The visitor centre was quite old too and was extended in the 1930’s after the original was built in 1918. There were a couple of different entrances into the caves depending on the tour chosen. I think there were three total and the tour groups walked in and then came out up the elevator we went up and down in.
On the way back to the campground we saw some more pronghorn antelope, but this time one was really close to the road, so I got some good pictures of him. Pity he was a bit scruffy. Probably moulting like all the bison we’ve seen.
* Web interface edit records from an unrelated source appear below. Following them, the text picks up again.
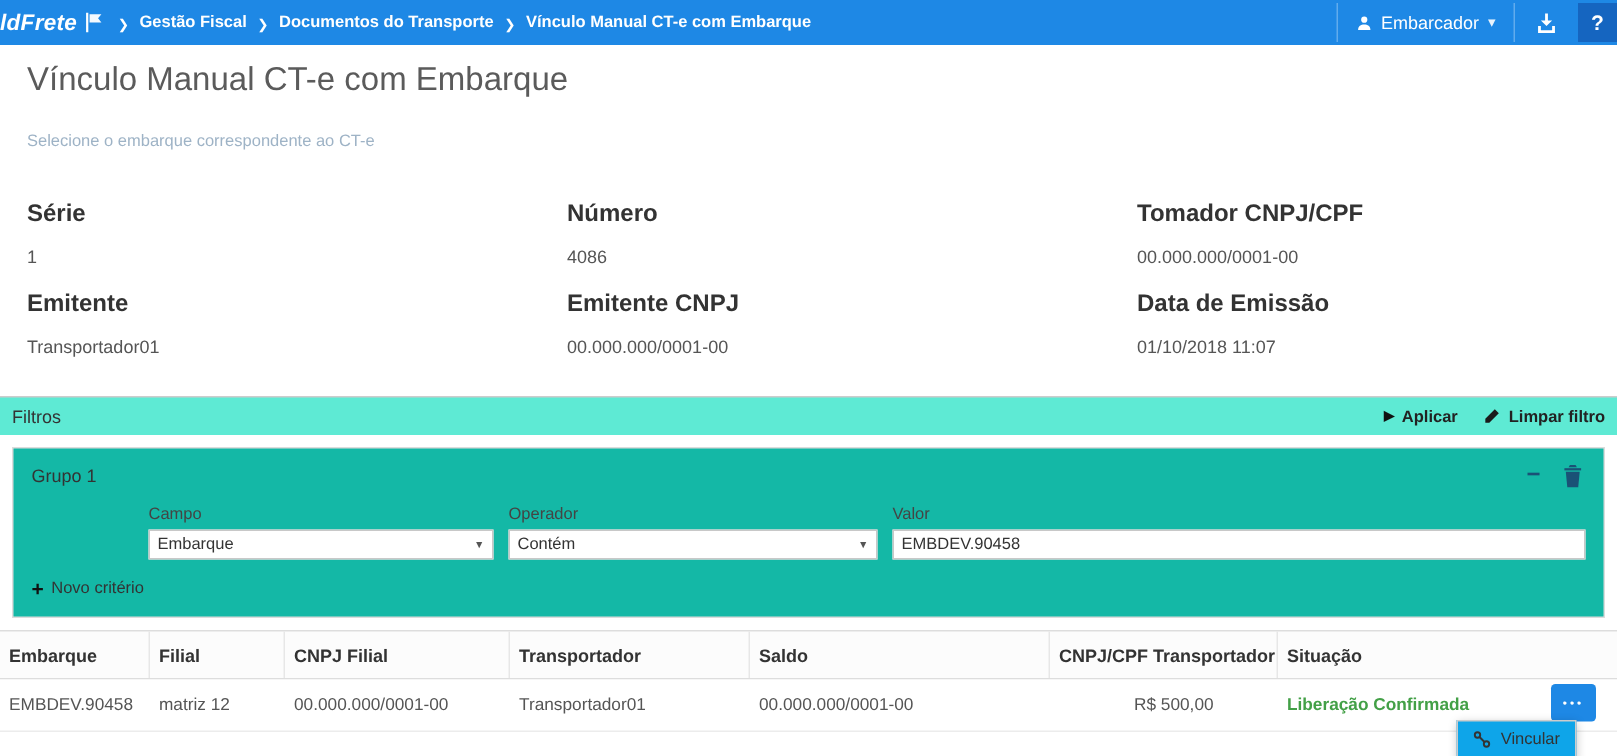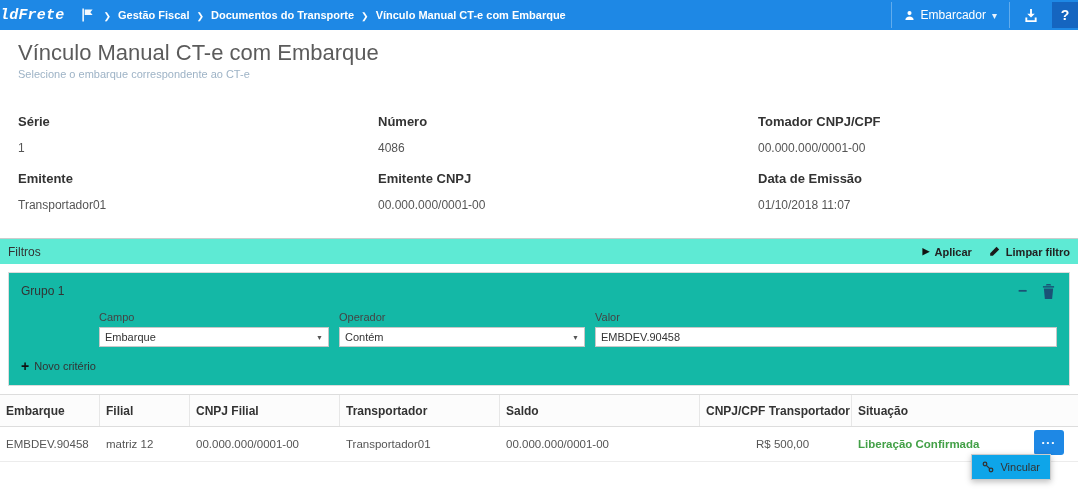"ldFrete" .logo { font-family: Liberation Mono, monospace -> none; gap: 17px -> 5px }
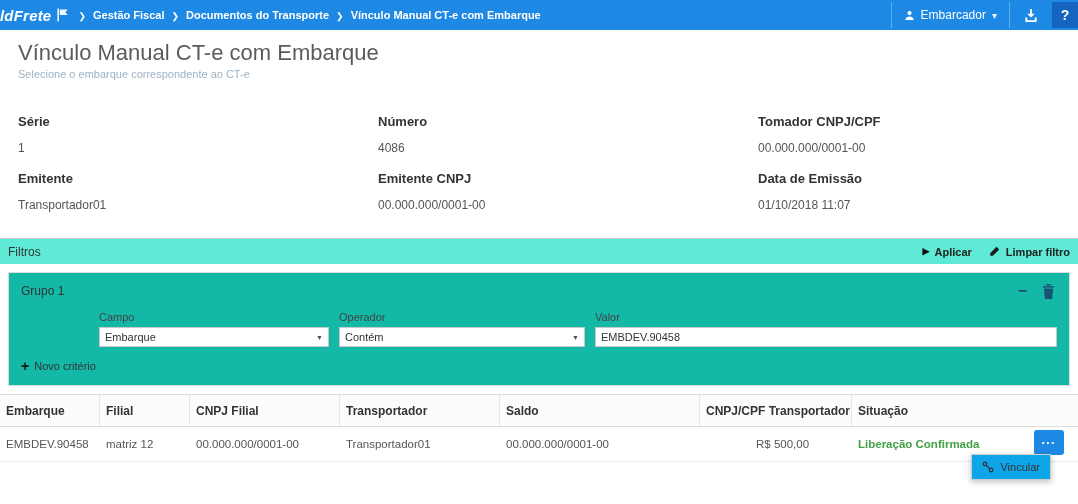"Selecione o embarque correspondente ao" .page-subtitle { margin-top: 2px -> 22px }
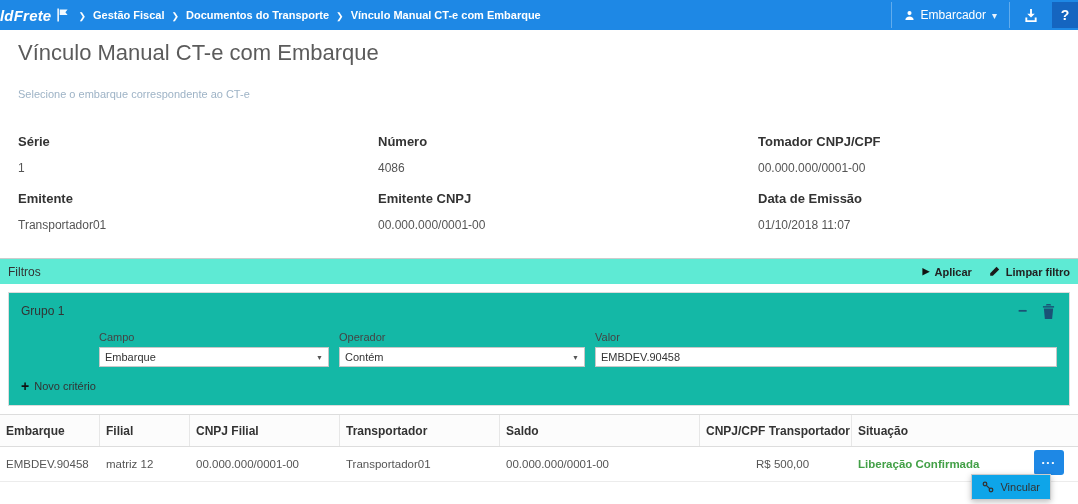"Série" .detail-label { font-size: 13px -> 16px }
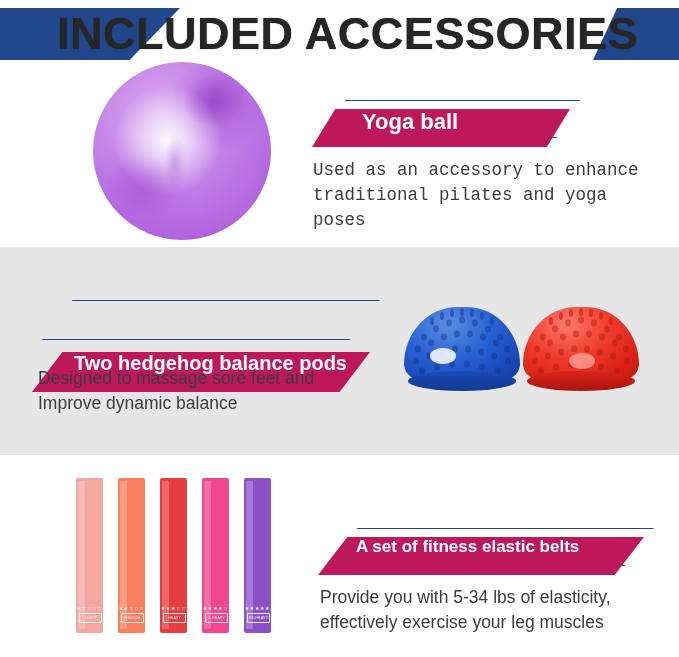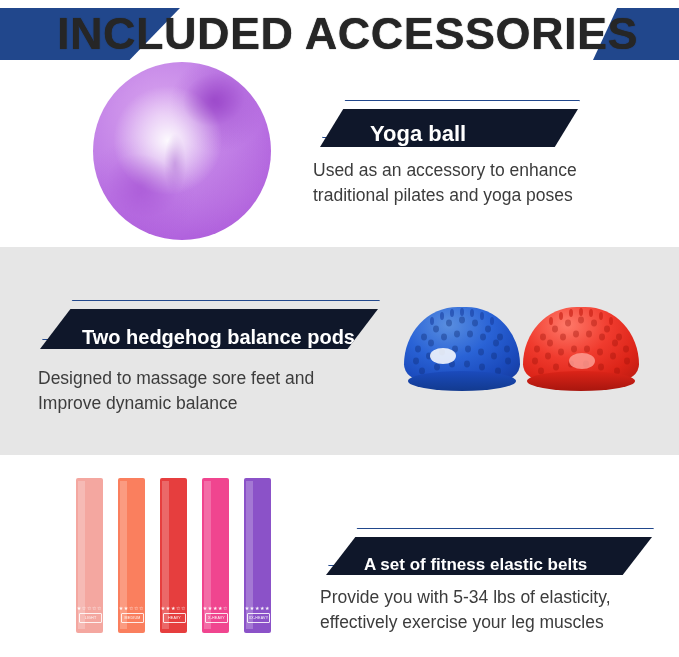"Yoga ball" .banner .solid { align-items: flex-end -> flex-start; background: #0f172a -> #be185d; left: 8px -> 0 }
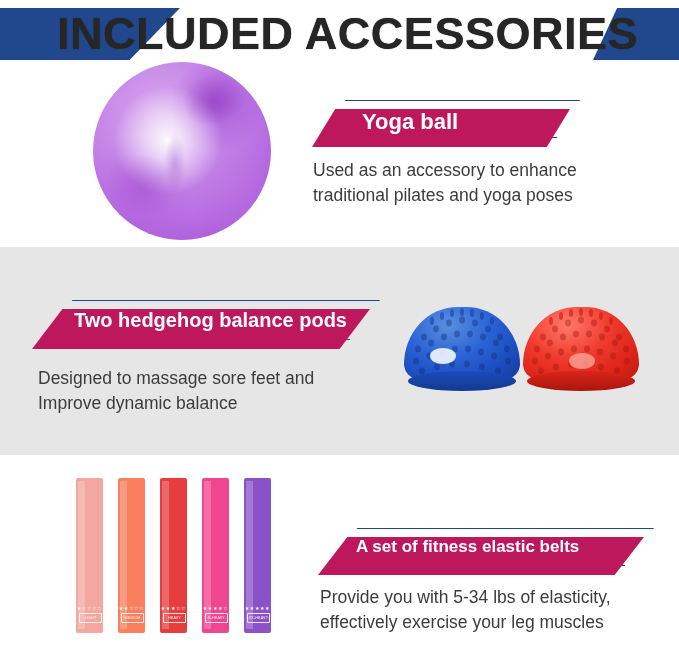"Used as an accessory to" div.desc { font-family: none -> Liberation Mono, monospace }
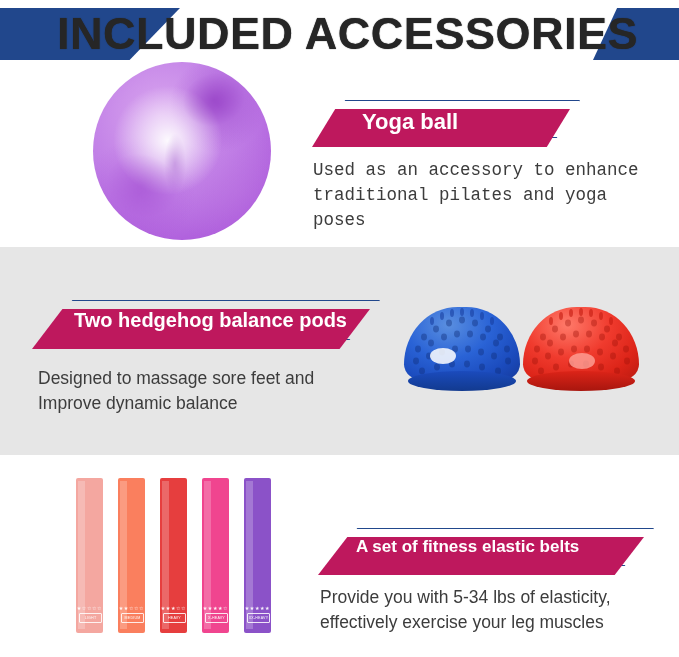"Two hedgehog balance pods" div.solid { margin-top: none -> 43px }
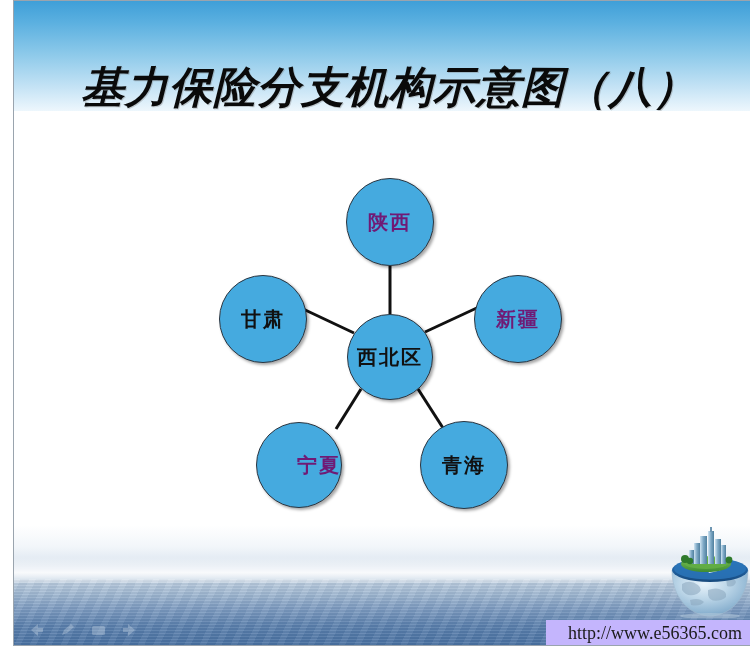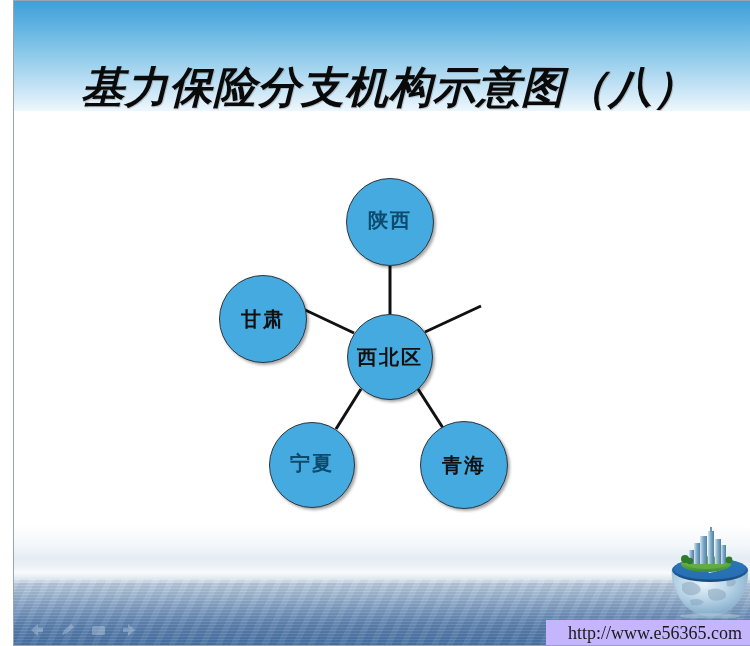"陕西" .ink-purple span { color: #0c4a6e -> #701a75; font-family: Liberation Mono, monospace -> none }
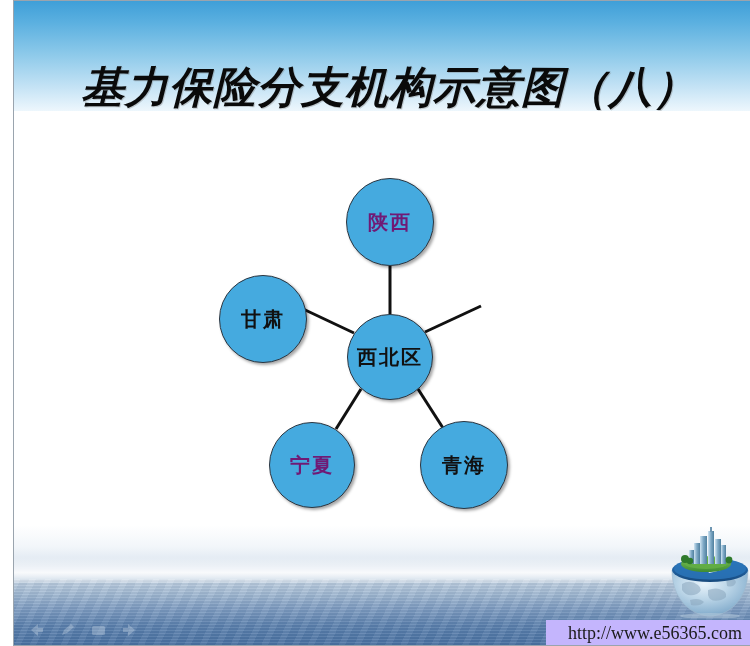"新疆" div.node { html: none -> <div> <span>新疆</span> </div> }
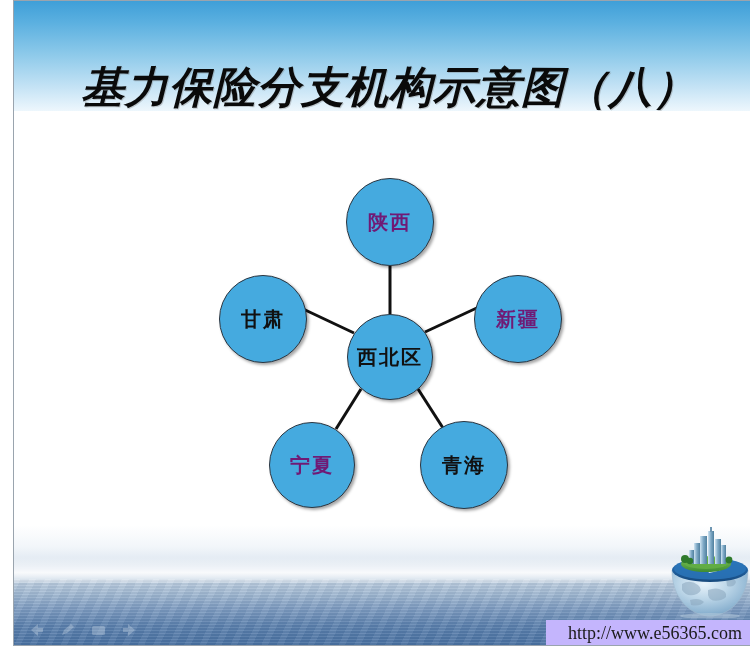"宁夏" div.node { justify-content: none -> flex-end; left: 255px -> 242px }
Amazing sunset, post epic storm. |
As we were eating dinner that night there was a huge thunderstorm. There was amazing forked lightning on the hills around us and really loud thunder. A little bit scary as it was so close! Will was worried about what would happen if we were hit – would we get fried? Or be fine because we weren’t touching the ground? Anyway, I wasn’t too worried as I knew the trees around us were a lot higher than us – I figured they’d get hit first. Well, we didn’t get hit and neither did anything close to us. It was amazing to watch though and it went for about two hours! The rain with it was absolutely torrential and drenched the ground outside. The road was running with water! Then suddenly it all cleared up and there was an incredible sunset. Such bright colours, so I just had to take some pictures! This was our third and final night at Wind Cave National Park.